Неожиданно я усмехнулся. Понял, что моя идея с анкетами как раз легла в струю задачи, которая стоит перед Поликарповым. Надо будет действительно показать им взгляд со стороны. Что люди замечают, а что уже давно пропускают мимо ушей. Может быть, не слова, не частное мнение, а безжалостная статистика и биг дата заставят даже контору пересмотреть свои взгляды.
— Возьмите, Евгений Семенович, — Поликарпов протянул через стол квадратик твердой бумаги с написанным от руки номером телефона. — Это для связи. Звонить можно в любое время. Особенно если что-то серьезное.
— Спасибо, — сказал я и сунул бумажку в карман.
— Может, еще по кофе? — уловив момент, вклинился Богдан Серафимович.

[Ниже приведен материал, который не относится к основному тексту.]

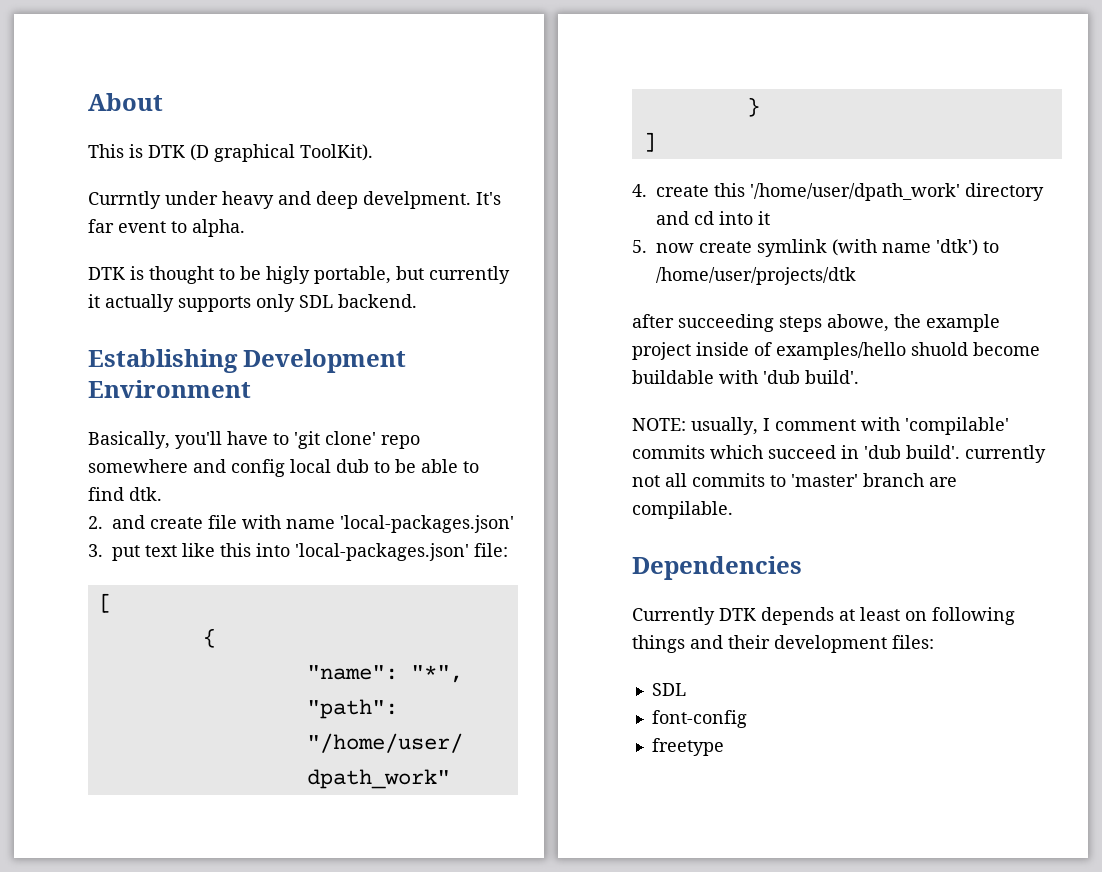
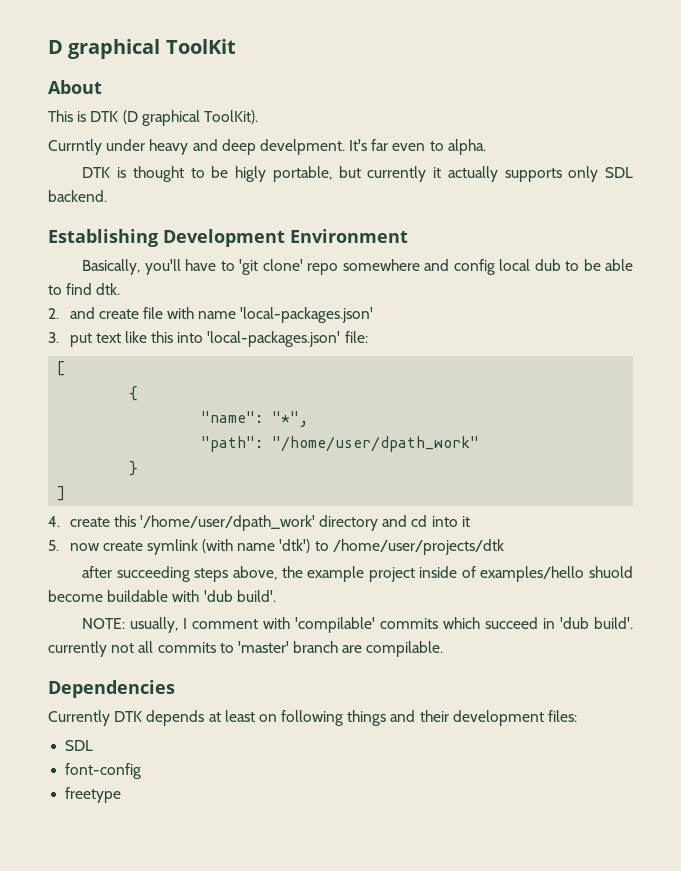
(88, 102) none -> [48,39,236,59] D graphical ToolKit //
[118,221,166,233] event -> [392,143,426,151] even
[827,314,889,332] abowe, -> [232,566,277,580] above,

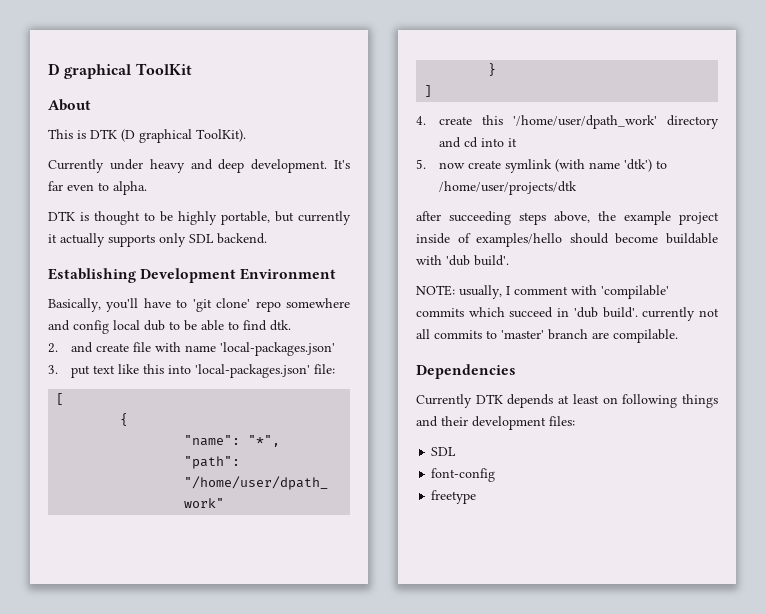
[48,139,102,155] Currntly -> [48,159,104,173] Currently
[259,139,345,155] develpment. -> [251,159,328,173] development.
[234,166,266,182] higly -> [178,211,217,225] highly
[589,566,634,578] shuold -> [569,233,609,244] should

Удивительно, но после этого напряженная атмосфера спала.
В Доме печати на улице Вагжанова я провел еще несколько часов. В конце концов, не так часто выпадает возможность прогуляться по цитадели тверской журналистики и посмотреть на работу коллег. Даже сейчас здесь печатаются не только «Калининская правда», где в свое время трудились Полевой[1], Гевелинг[2] и Дементьев[3], но и «Смена», а еще «Ленинское знамя». В будущем коллеги вернут к жизни старейшую региональную газету — «Тверские губернские ведомости»[4], которой сейчас, в этой реальности, не существует. Ее закрыли после революции, а ведь в шестидесятых годах девятнадцатого века шеф-редактором издания был Салтыков-Щедрин, он же вице-губернатор области, он же одна из страниц в учебнике литературы за десятый класс. Поговаривали даже, будто бы его «История одного города» была навеяна жизнью в Твери.

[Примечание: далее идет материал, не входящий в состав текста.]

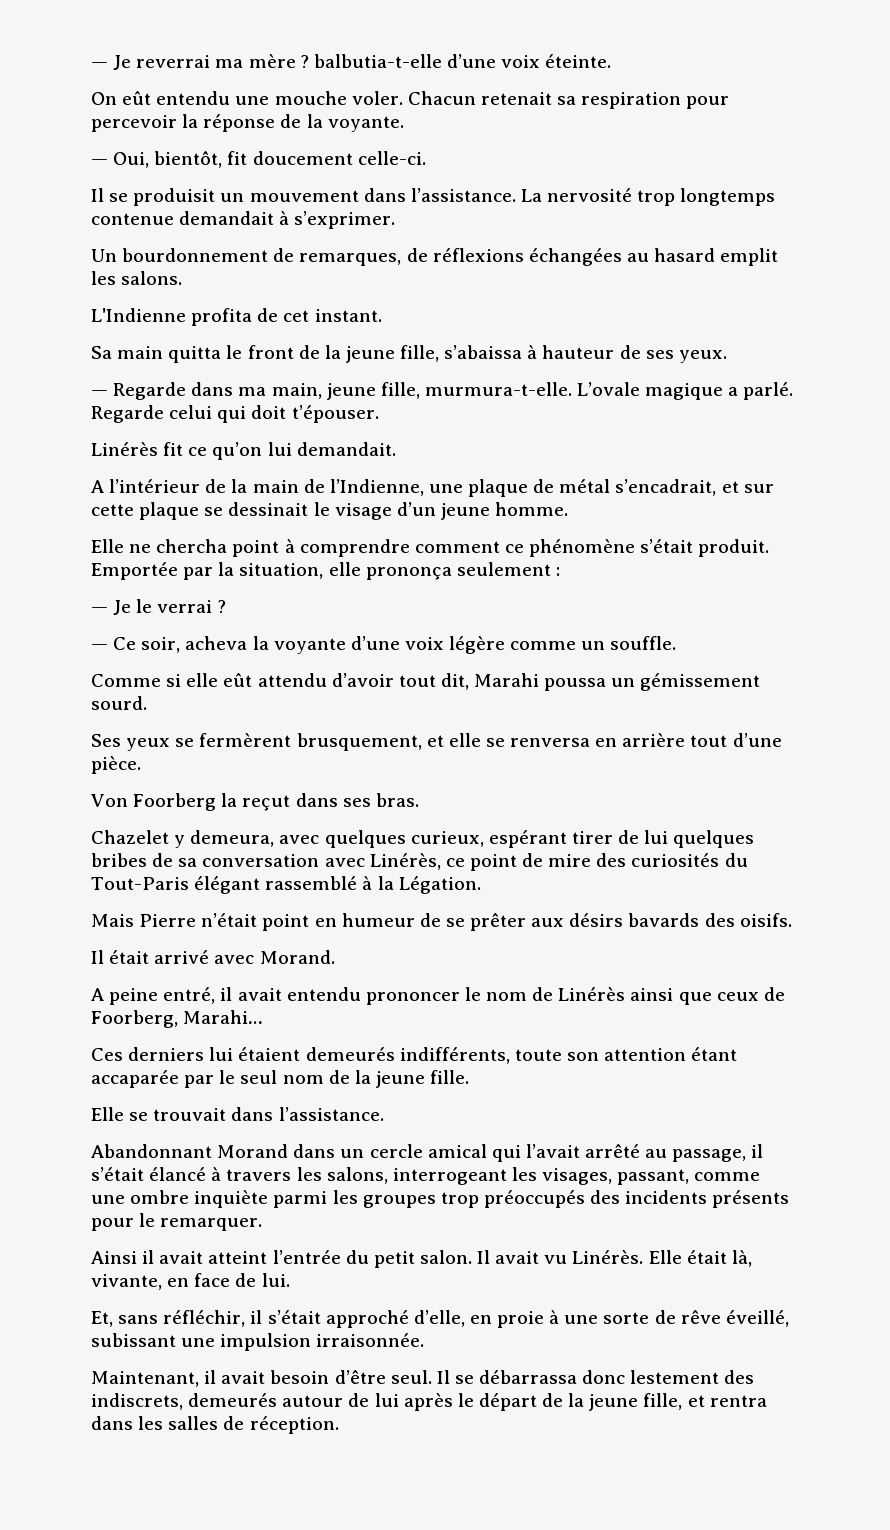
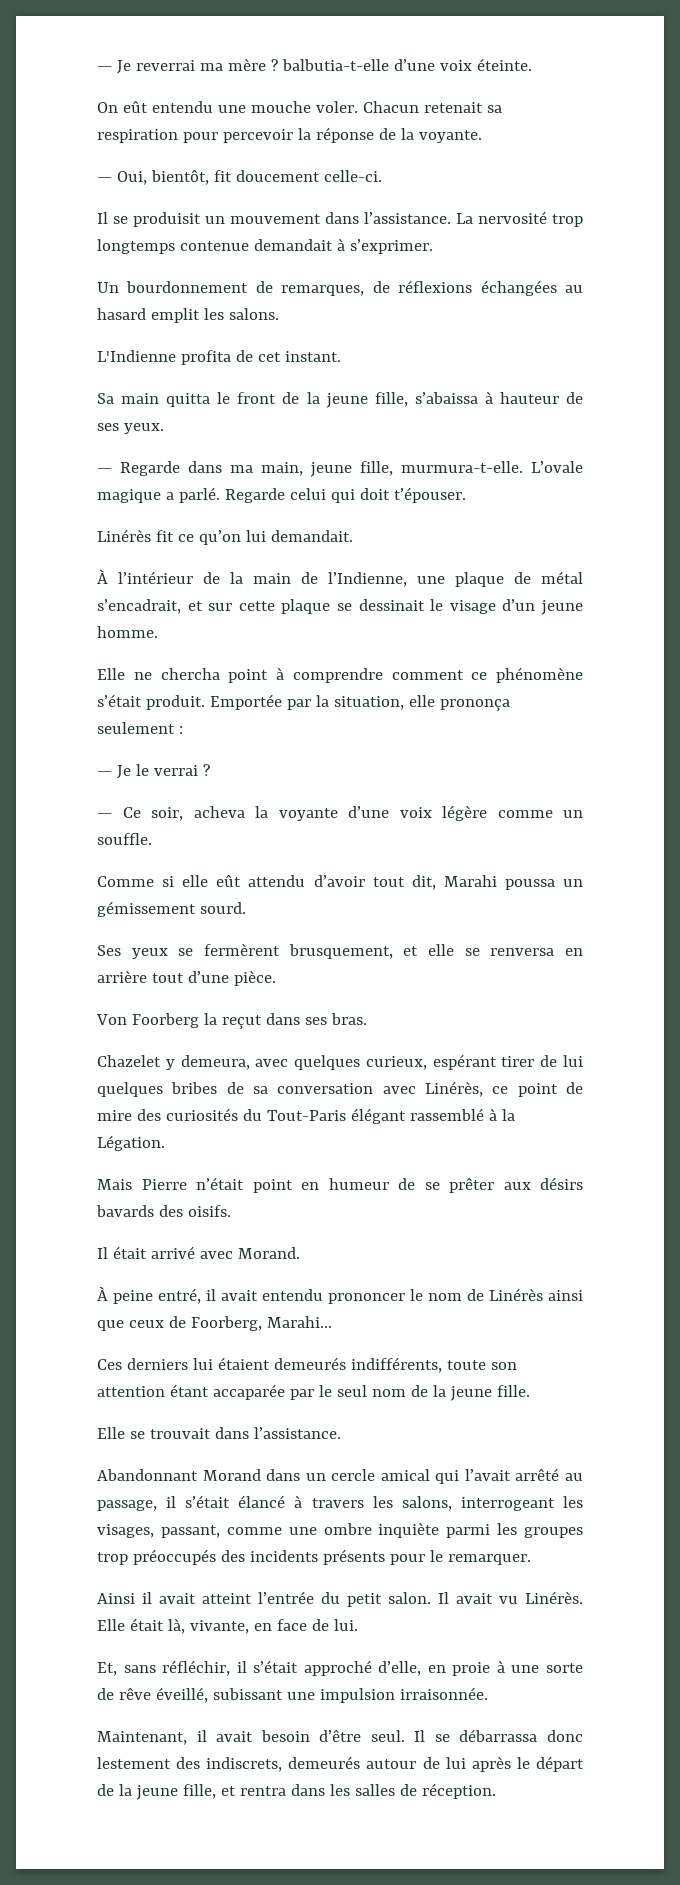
[91,480,104,493] A -> [97,569,108,584] À
[91,988,104,1001] A -> [97,1286,108,1301] À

По коридорам советской высотки деловито носились корреспонденты. Молодые приветствовали меня скорее дежурно, однако вежливо. Те, кто постарше — узнавали, некоторые хлопали по плечу. Я взял с разрешения секретаря несколько экземпляров «Калининской правды», чтобы почитать в дороге. Во-первых, чтобы восполнить пробелы, которые еще оставались в моих знаниях этой эпохи. А во-вторых, чтобы подсмотреть у коллег удачные ходы в верстке, актуальные рубрики, манеру подачи, да и в принципе структуру областного издания. Сейчас, в восьмидесятые, это ежедневка, и для меня, человека из будущего, журналиста-интернетчика, такая периодичность выхода принта — просто космос. Да, я поставил работу «Андроповских известий» на поток, у нас даже запас на один-два номера по статьям есть. Но это раз в неделю, а тут каждый день! Понятно, что редактор в регионалке не один, есть еще несколько дежурных выпускающих. И все равно! Мне этому еще учиться и учиться, жаль, что нельзя задержаться на всю неделю. Может, выбить у Краюхина еще одну командировку как раз для этих целей? Пожалуй, заброшу удочку.
— О, привет, Жека! — меня узнал кучерявый молодой мужчина с фотоаппаратом наперевес. Чем-то он был внешне похож на актера Николая Еременко. Звали его тоже Николаем, только Осокиным, мы с ним учились вместе в Калининском институте.
— Привет, Коля! — я пожал протянутую мне руку. — Как жизнь молодая? Над чем сейчас работаешь?
— Ох… — он поморщился и покачал головой. — В Удомле второй энергоблок атомной станции[5] скоро запускают. А тут с этим Чернобылем все как с цепи посрывались. В Одессе АТЭЦ прекратили строить, про Щелкино в Крыму тоже какие-то слухи ходят… В Минске — слыхал? — новую станцию будут в обычную ТЭЦ перестраивать. Народ атома боится, будто огня.
— Увы, — я развел руками. — Такая трагедия произошла. Люди не скоро успокоятся.